BMW 2002, o santuário secreto

28/05/2019

Desde há muito que a paixão pelos automóveis em geral me corre nas veias, mas houve um automóvel que mudou por completo a minha vida, um BMW 2002 de 1969. No caso, um automóvel pertencente a um familiar, que estava abandonado e esquecido no tempo, até que um dia captou a minha atenção e fez com que me apaixonasse pela marca e modelo.

Era um automóvel cheio de problemas, defeitos, más reparações que fizeram com que fosse quase impossível conduzi-lo, fazia ruídos, o motor tinha fugas e trabalhava de modo muito irregular. Mas havia qualquer coisa que me fazia apaixonar a cada dia que passava lá sentado a admirar tamanha obra de arte. Era como se falasse comigo, como se me dissesse “vem, roda a chave e vamos”. E assim fui!

Ser proprietário de um BMW clássico

Como passei a saber, e ao contrário do que muitas pessoas possam pensar, ser proprietário de um BMW clássico, não é apenas pavonear-se ao domingo de manhã nas ruas mais movimentadas a fim de provocar inveja naqueles que conduzem um daqueles pedaços de plástico com rodas, muito confortáveis, com sistemas de som com nomes finos “BOSE” e com aquela sensação de andar nas nuvens mas que se fundem numa paisagem monótona de cores e formas idênticas.

Não, conduzir um BMW clássico, é viver constantemente com uma sensação de amor/ódio, é saber que se pode chegar ao automóvel e ele estar de mau humor e não querer pegar, de ir na estrada a espera do próximo “barulhinho” ensurdecedor de um rolamento qualquer, de ouvir apenas uma estação de rádio em apenas uma coluna blaupunkt com 50 anos abafada pelo som do motor. Mas uma das coisas que aprendi ao conduzir um 2002 é que tudo isso é esquecido quando se acelera encosta acima e nos apercebemos de que tudo o que ele queria era isto, dar uma volta comigo e acelerar sem destino, sem sons de rádio, apenas o barulho do carburador Solex a aspirar o ar rarefeito da montanha e depois chegar à garagem e olhar para ele ainda a transpirar de alegria e como que a agradecer pela oportunidade de mostrar o que vale, que ainda consegue pôr um sorriso na minha cara e saber que ficaremos ansiosos pela próxima aventura juntos.

O Santuário Secreto

Quando iniciei contactos a fim de encontrar proprietários de veículos idênticos ao meu, nunca imaginei o que iria encontrar. Além de uma grande amizade, proporcionada pelo comum amor pelos BMW antigos, encontrei um autêntico santuário, um refúgio onde os BMW clássicos são como uma espécie protegida e em que tudo é feito de modo a preservar esta espécie em risco de extinção. Este santuário é o lar de quatro (dos melhores) exemplares deste modelo (02) restaurados até ao último parafuso mas mantendo sempre a sua identidade pois como dizemos muito, cada um tem a sua personalidade e temperamento.
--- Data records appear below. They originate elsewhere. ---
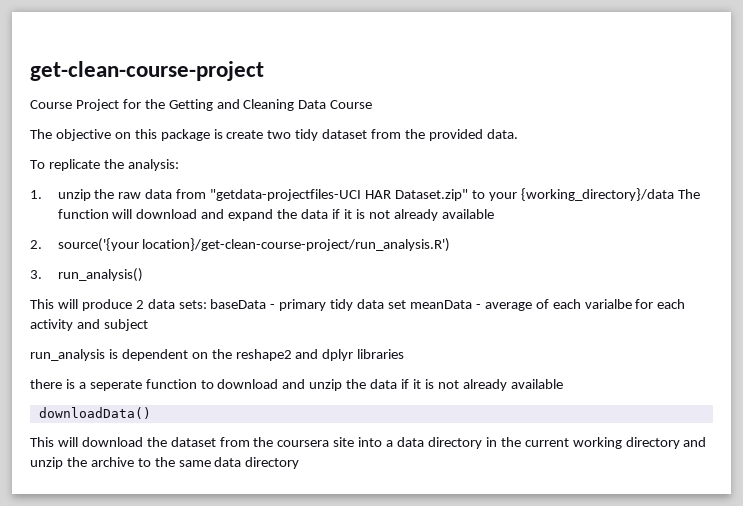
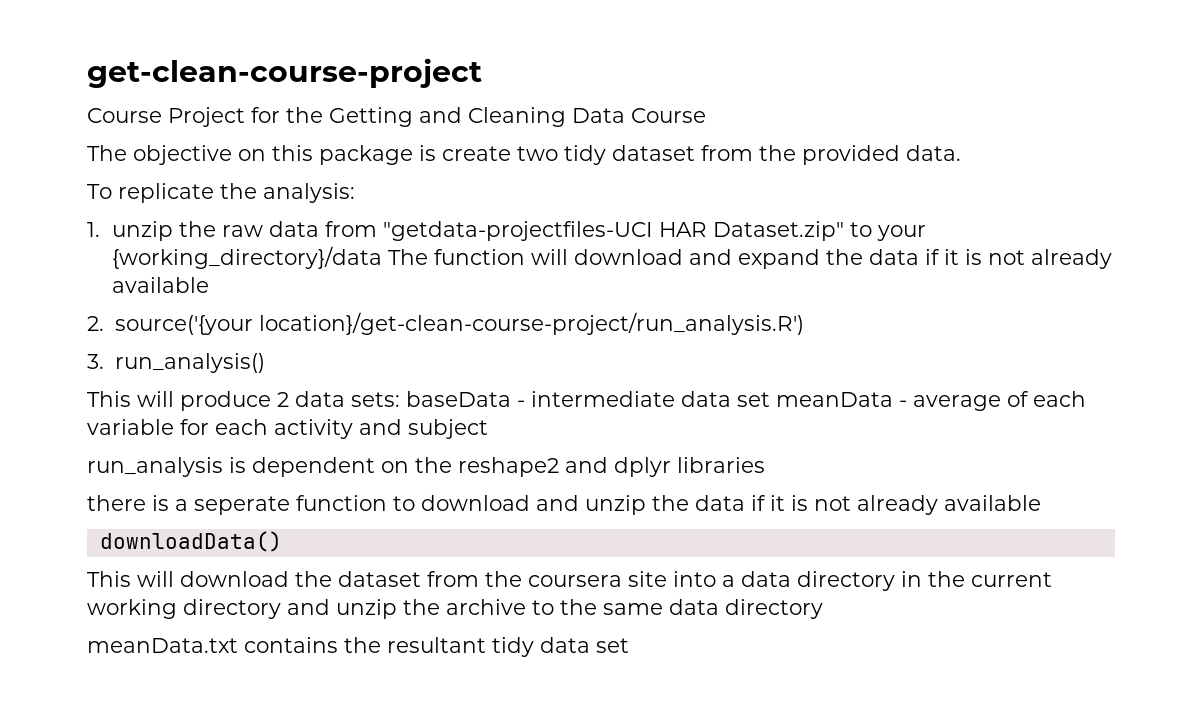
[279,299,354,311] primary tidy -> [531,391,675,407] intermediate
[584,299,632,309] varialbe -> [87,419,174,435] variable
(300, 463) none -> [87,637,629,657] // meanData.txt contains the resultant tidy data set

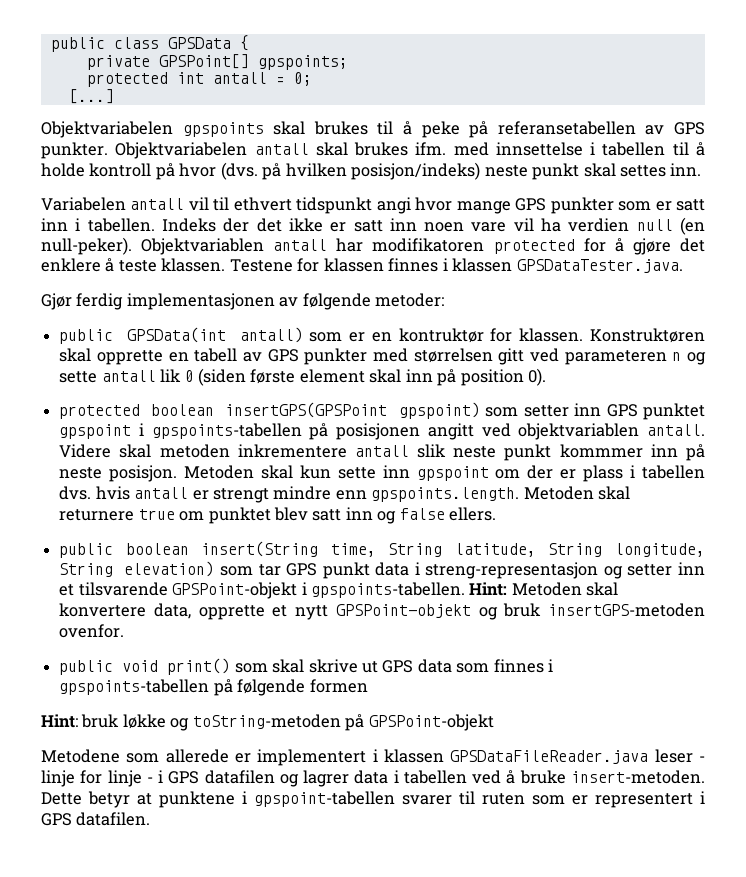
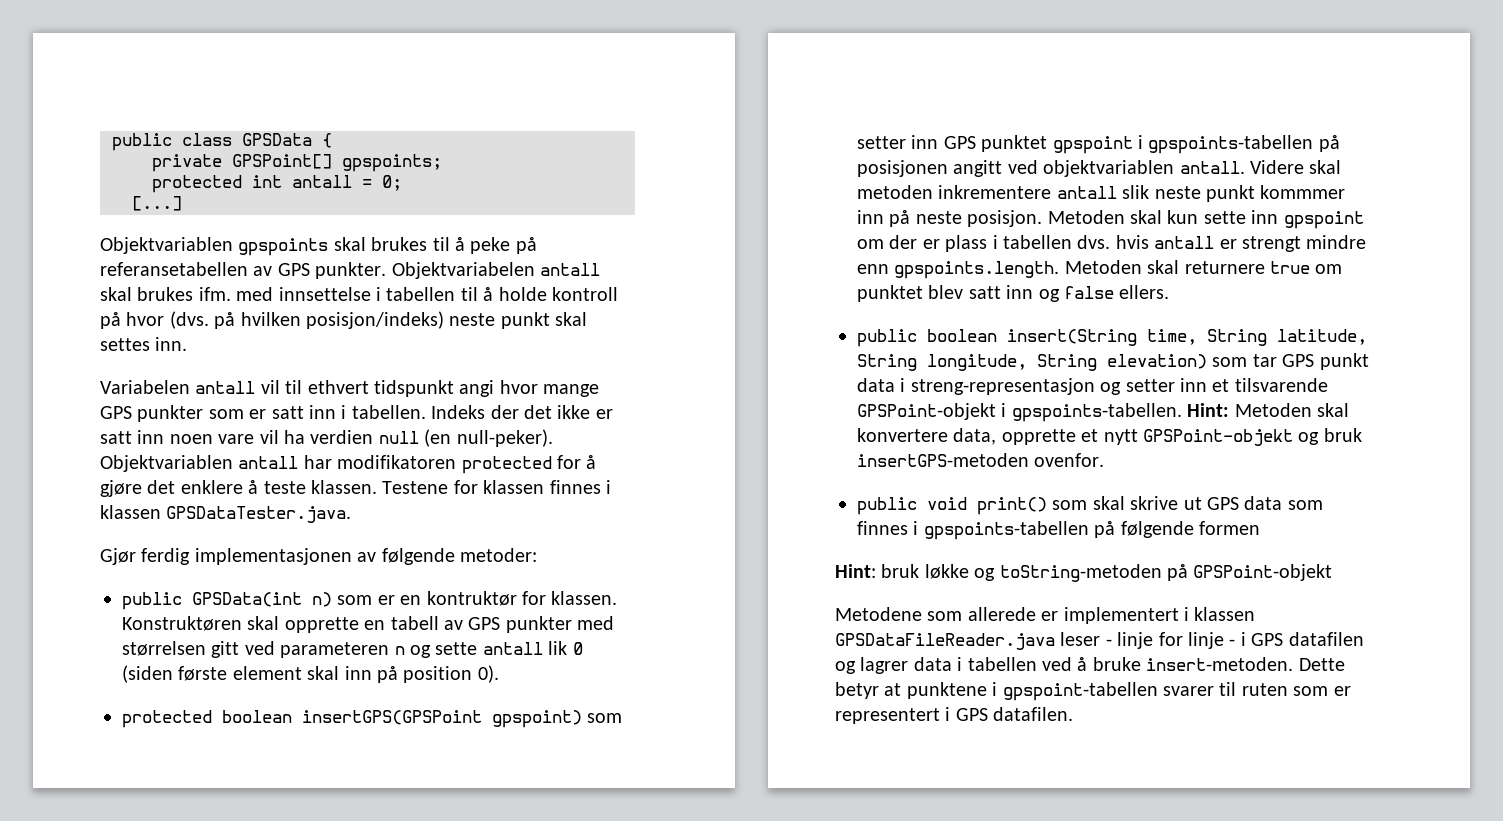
[41,121,173,138] Objektvariabelen -> [100,237,233,254] Objektvariablen
[239,327,303,343] antall) -> [312,592,332,607] n)

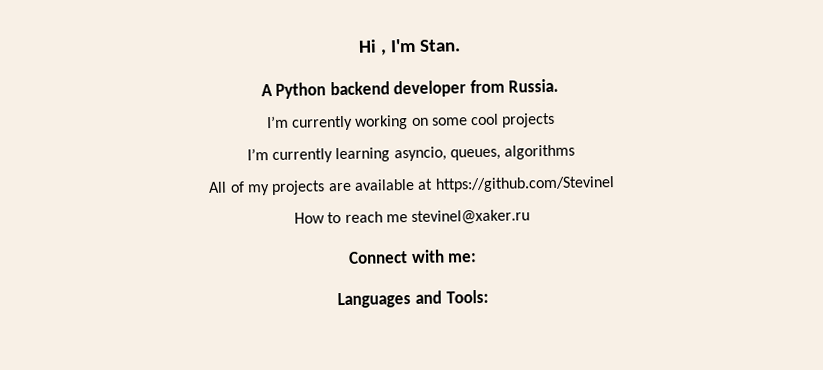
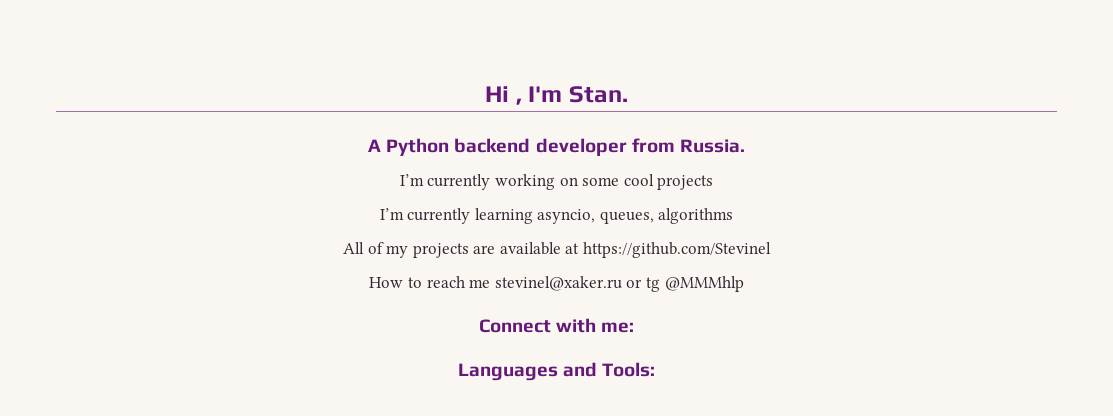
(531, 217) none -> [626,276,744,292] or tg @MMMhlp

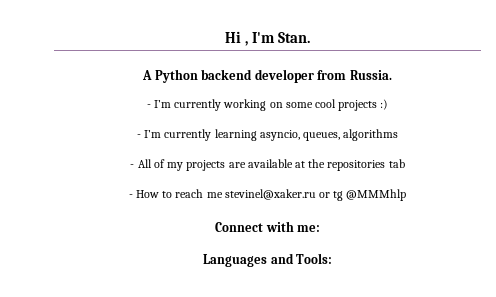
(745, 146) none -> [146,104,151,108] -
(714, 182) // -> [380,99,389,110] [136,134,141,138] :) // -
(734, 216) none -> [130,164,135,168] -
[583,242,772,258] https://github.com/Stevinel // -> [308,159,405,171] [128,194,133,198] the repositories tab // -

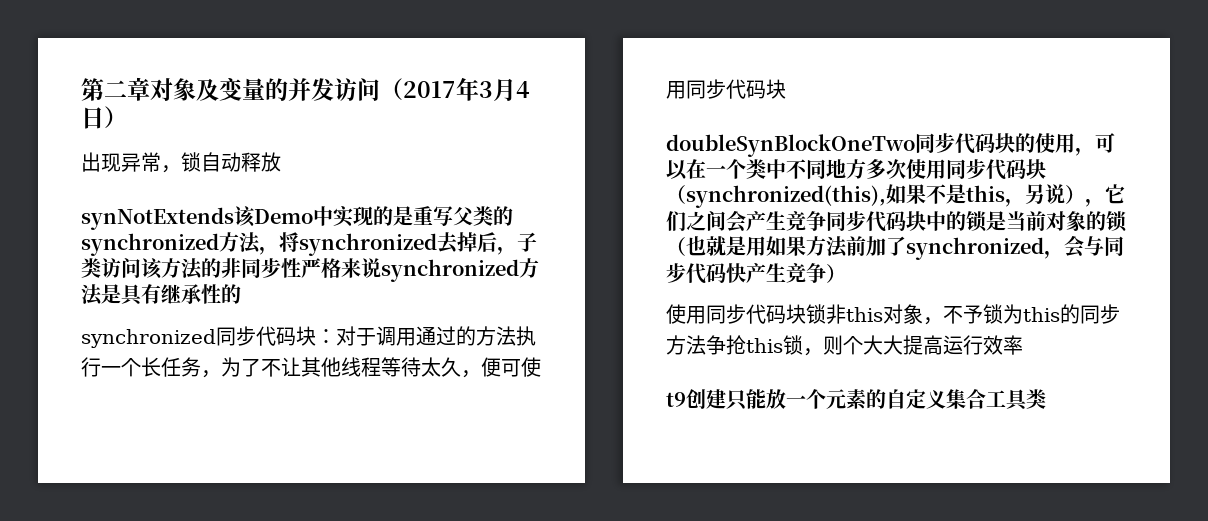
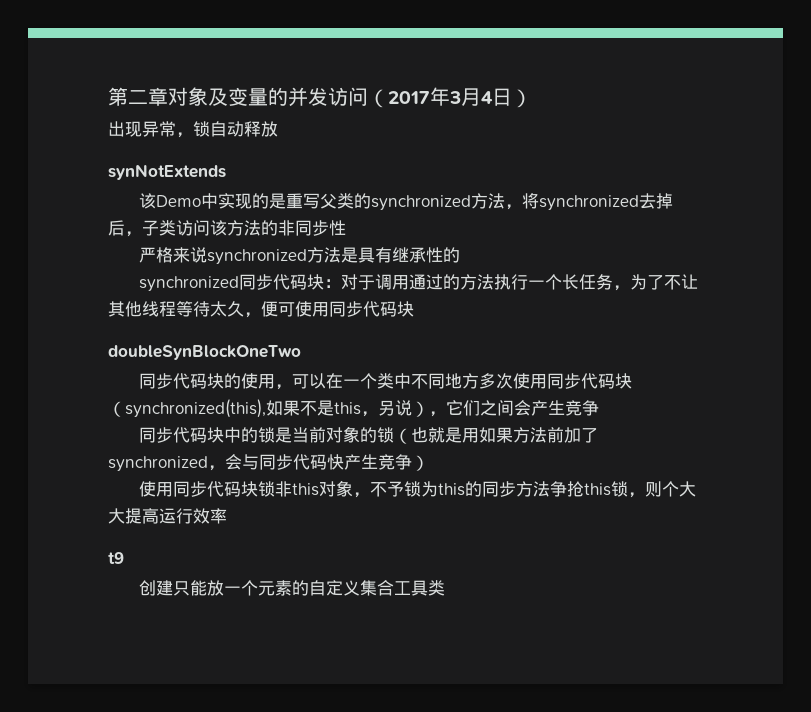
(234, 218) none -> (226, 172) //
(301, 268) none -> (346, 228) //
(915, 145) none -> (301, 352) //
(826, 221) none -> (599, 408) //
(686, 399) none -> (124, 558) //

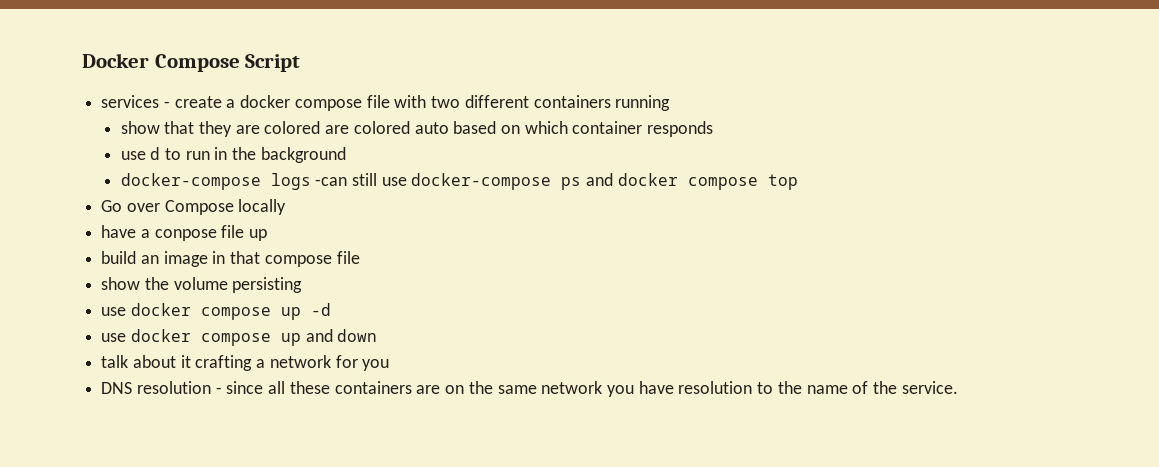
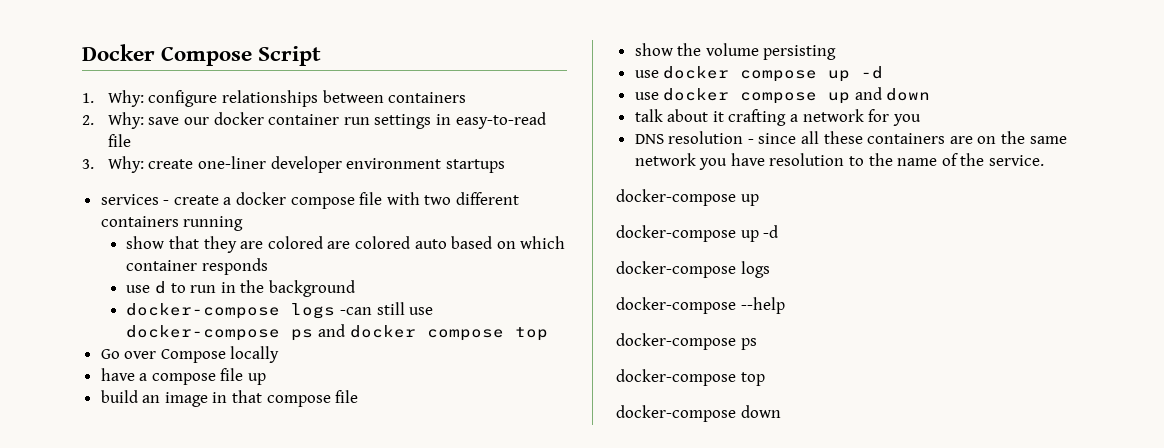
(301, 63) none -> [82,90,467,107] [82,112,546,129] [107,134,131,147] [82,156,505,173] // 1. Why: configure relationships between containers // 2. Why: save our docker container run settings in easy-to-read file // 3. Why: create one-liner developer environment startups
[154,229,217,241] conpose -> [151,373,216,385] compose
(958, 387) none -> [616,189,759,206] [616,225,779,242] [616,261,770,278] [616,297,785,314] [616,333,757,350] [616,369,765,386] [616,405,781,422] // docker-compose up // docker-compose up -d // docker-compose logs // docker-compose --help // docker-compose ps // docker-compose top // docker-compose down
Todavia este santuário não vive só para o modelo em questão, neste momento, estão no “forno” mais alguns projectos da marca bávara. Em fase de restauro encontra-se um BMW 518i e12 de volante à direita que foi encontrado na garagem de um emigrante português em África do Sul, foi resgatado da sua “sepultura” e neste momento recebe o carinho que merece e que muitos negam e dizem “pena ser de volante à direita”. Mas ali não há descriminação, apenas amor pela marca.

Em fila de espera encontra-se um BMW 700 de 1959, exemplar muito raro na ilha da Madeira e que espera por melhores dias, mas a esperança é a última a morrer, afinal de contas ele encontra-se num lugar tão fantástico que é capaz de fazer qualquer amante da marca salivar e ficar incrédulo ao visitar tal chão abençoado numa garagem qualquer.

O Guru

Como qualquer museu tem o seu curador e qualquer santuário tem o seu guru, também este tem o seu mestre de operações. Mais conhecido como o “guru dos motores M10”, (M-10 é a designação atribuída ao motor do BMW 2002 e os seus irmãos) este homem é uma autêntica enciclopédia ambulante. Aqui, todos os proprietários de BMW clássicos o conhecem e o procuram na sede de conhecimentos e ajuda nas mais variadas áreas e fases de restauro dos seus veículos. Para mim, esta garagem é um local de culto onde o meu BMW se sente bem, rodeado pelos seus irmãos e onde conseguimos atingir o tão esperado Nirvana. Um bem-haja ao “Mestre”, que continue nesta missão de resgate por muito tempo!